▶ **Data records**

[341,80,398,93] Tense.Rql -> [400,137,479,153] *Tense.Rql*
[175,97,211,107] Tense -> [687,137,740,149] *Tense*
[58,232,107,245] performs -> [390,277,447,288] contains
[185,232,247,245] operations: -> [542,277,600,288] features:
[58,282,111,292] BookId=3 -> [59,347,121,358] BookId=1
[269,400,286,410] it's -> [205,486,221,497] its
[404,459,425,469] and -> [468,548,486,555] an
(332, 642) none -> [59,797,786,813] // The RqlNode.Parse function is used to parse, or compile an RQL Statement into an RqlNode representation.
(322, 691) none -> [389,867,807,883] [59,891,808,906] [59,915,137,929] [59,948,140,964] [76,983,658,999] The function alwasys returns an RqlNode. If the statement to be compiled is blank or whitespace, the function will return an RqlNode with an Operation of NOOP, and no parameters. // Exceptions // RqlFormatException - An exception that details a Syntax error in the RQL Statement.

---

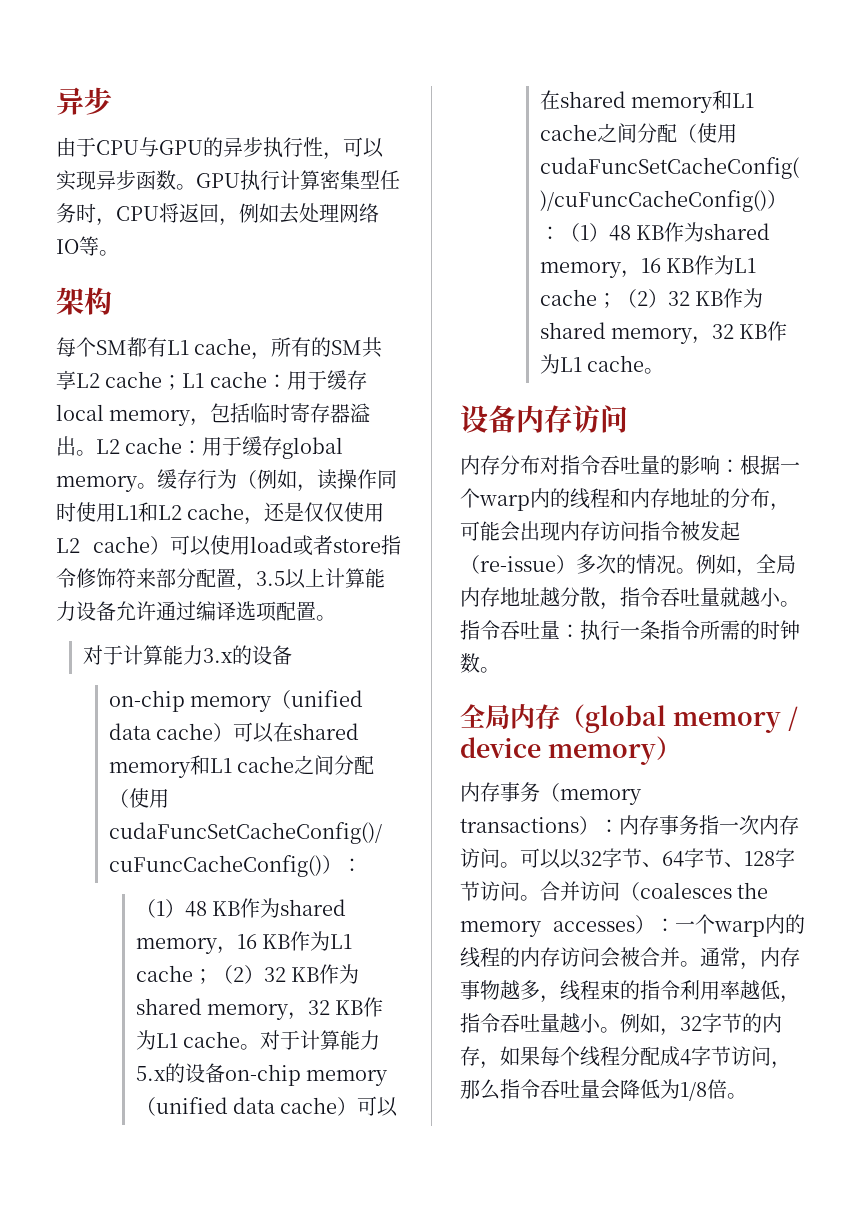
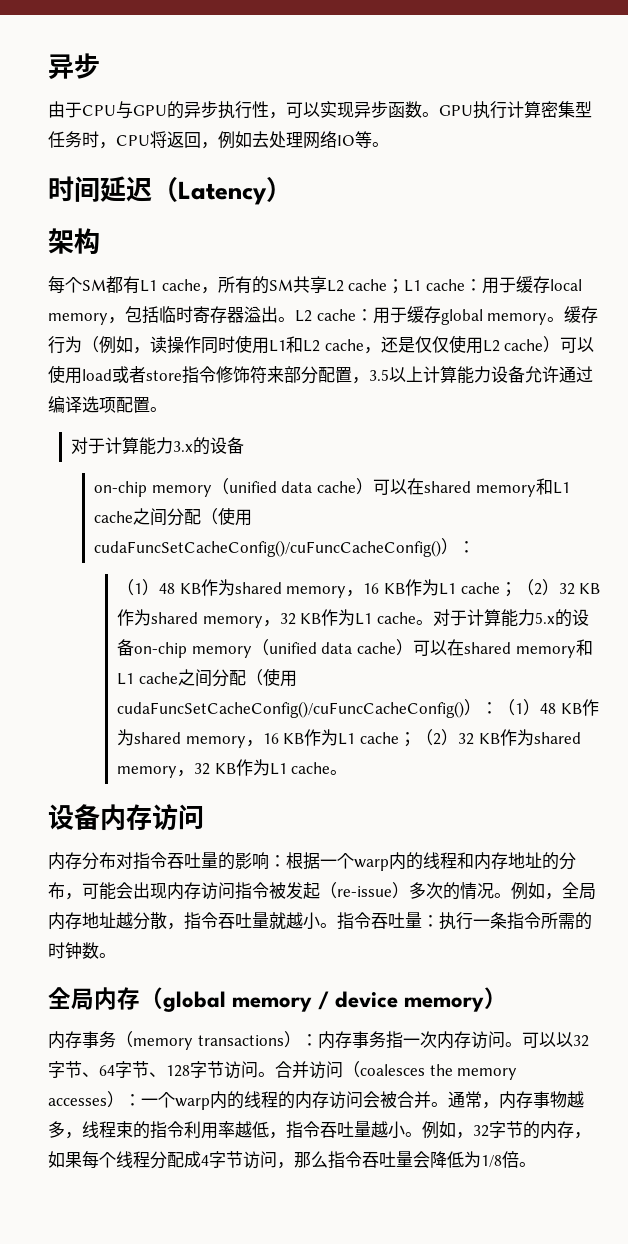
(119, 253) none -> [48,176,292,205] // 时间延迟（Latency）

* * *

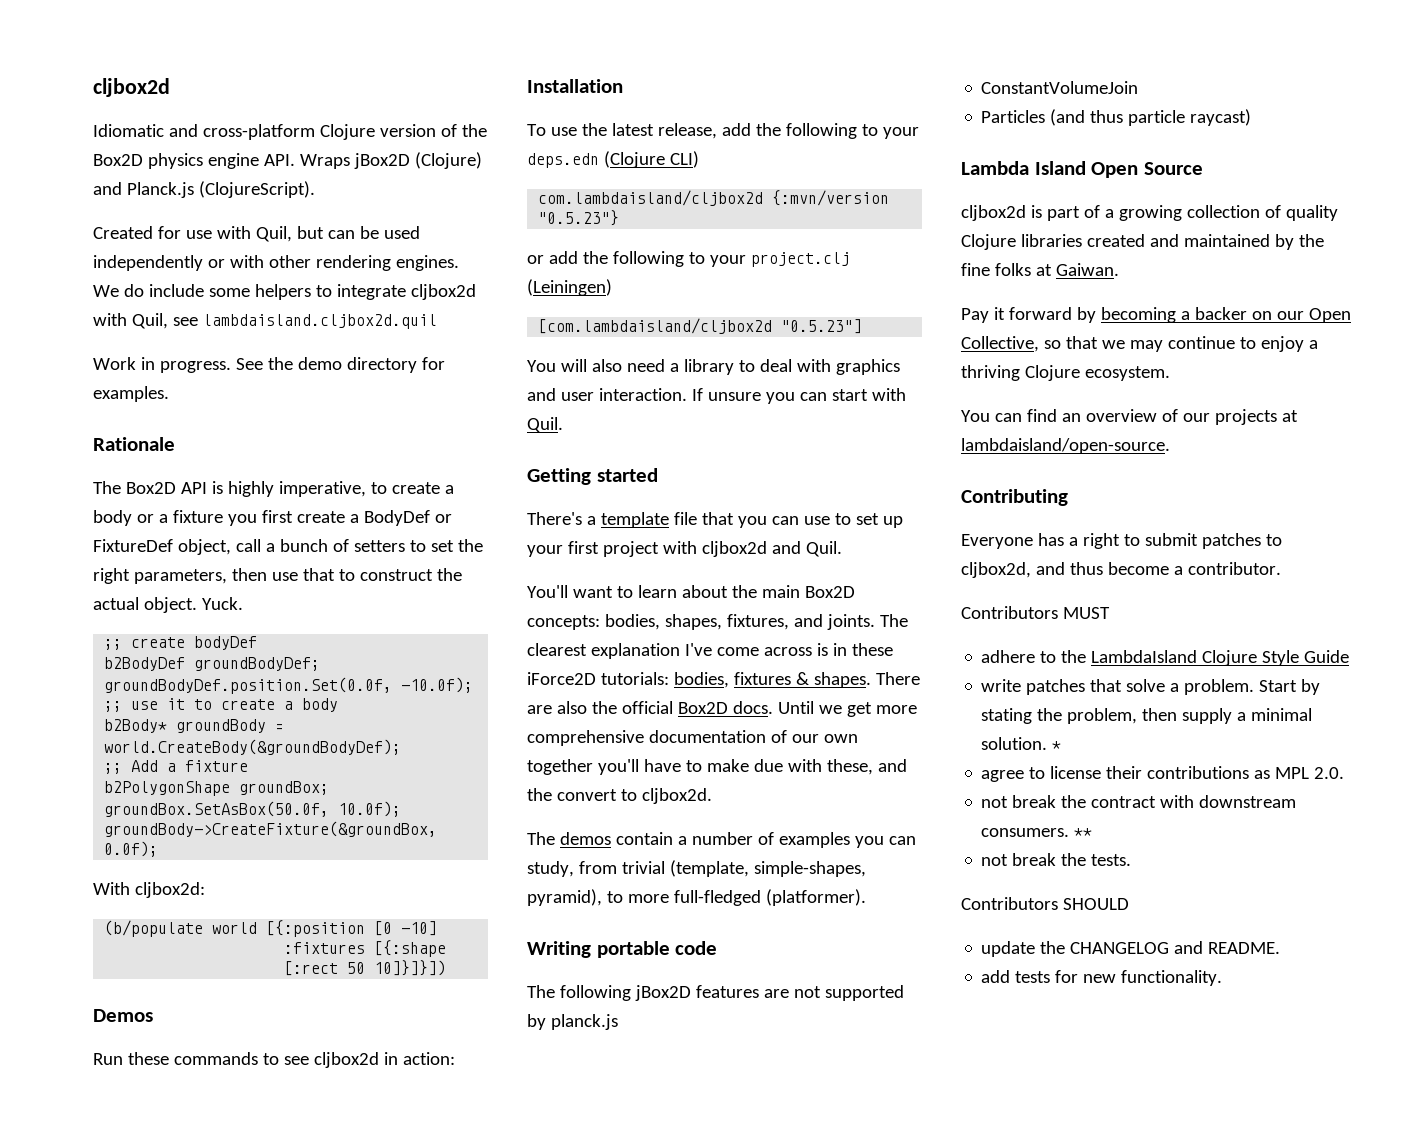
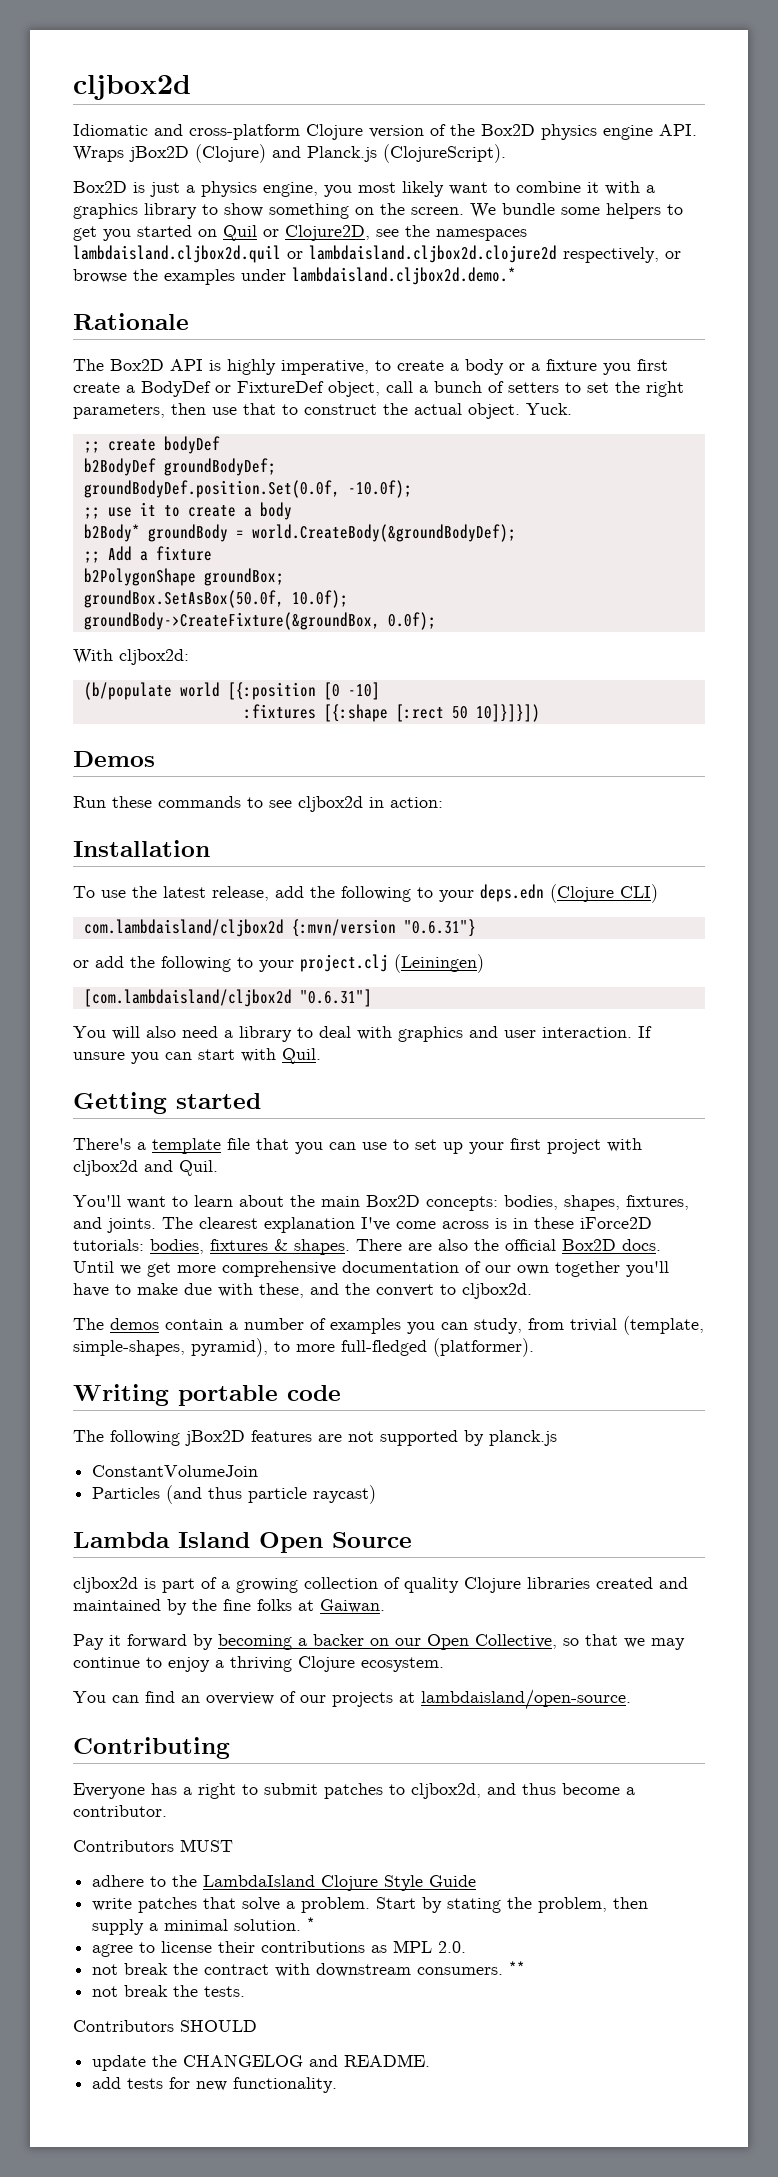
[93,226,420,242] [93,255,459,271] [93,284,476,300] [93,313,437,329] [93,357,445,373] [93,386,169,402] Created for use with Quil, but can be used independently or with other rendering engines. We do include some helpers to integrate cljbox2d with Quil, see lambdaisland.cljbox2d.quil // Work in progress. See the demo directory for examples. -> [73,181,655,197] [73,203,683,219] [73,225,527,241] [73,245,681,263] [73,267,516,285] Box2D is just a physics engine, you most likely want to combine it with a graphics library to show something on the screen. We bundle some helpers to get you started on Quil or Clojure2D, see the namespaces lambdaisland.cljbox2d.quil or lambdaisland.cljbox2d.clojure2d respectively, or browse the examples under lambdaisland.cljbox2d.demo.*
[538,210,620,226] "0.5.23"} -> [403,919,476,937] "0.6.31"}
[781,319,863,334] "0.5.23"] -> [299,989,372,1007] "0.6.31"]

▶ **What you have to do**
Your answer should be the lines of the listing above between the line holding "[175,97,211,107] Tense ->" and the line holding "(322, 691) none", inclusive, restated word for word and alone.

▶ **Solution for this problem**
[175,97,211,107] Tense -> [687,137,740,149] *Tense*
[58,232,107,245] performs -> [390,277,447,288] contains
[185,232,247,245] operations: -> [542,277,600,288] features:
[58,282,111,292] BookId=3 -> [59,347,121,358] BookId=1
[269,400,286,410] it's -> [205,486,221,497] its
[404,459,425,469] and -> [468,548,486,555] an
(332, 642) none -> [59,797,786,813] // The RqlNode.Parse function is used to parse, or compile an RQL Statement into an RqlNode representation.
(322, 691) none -> [389,867,807,883] [59,891,808,906] [59,915,137,929] [59,948,140,964] [76,983,658,999] The function alwasys returns an RqlNode. If the statement to be compiled is blank or whitespace, the function will return an RqlNode with an Operation of NOOP, and no parameters. // Exceptions // RqlFormatException - An exception that details a Syntax error in the RQL Statement.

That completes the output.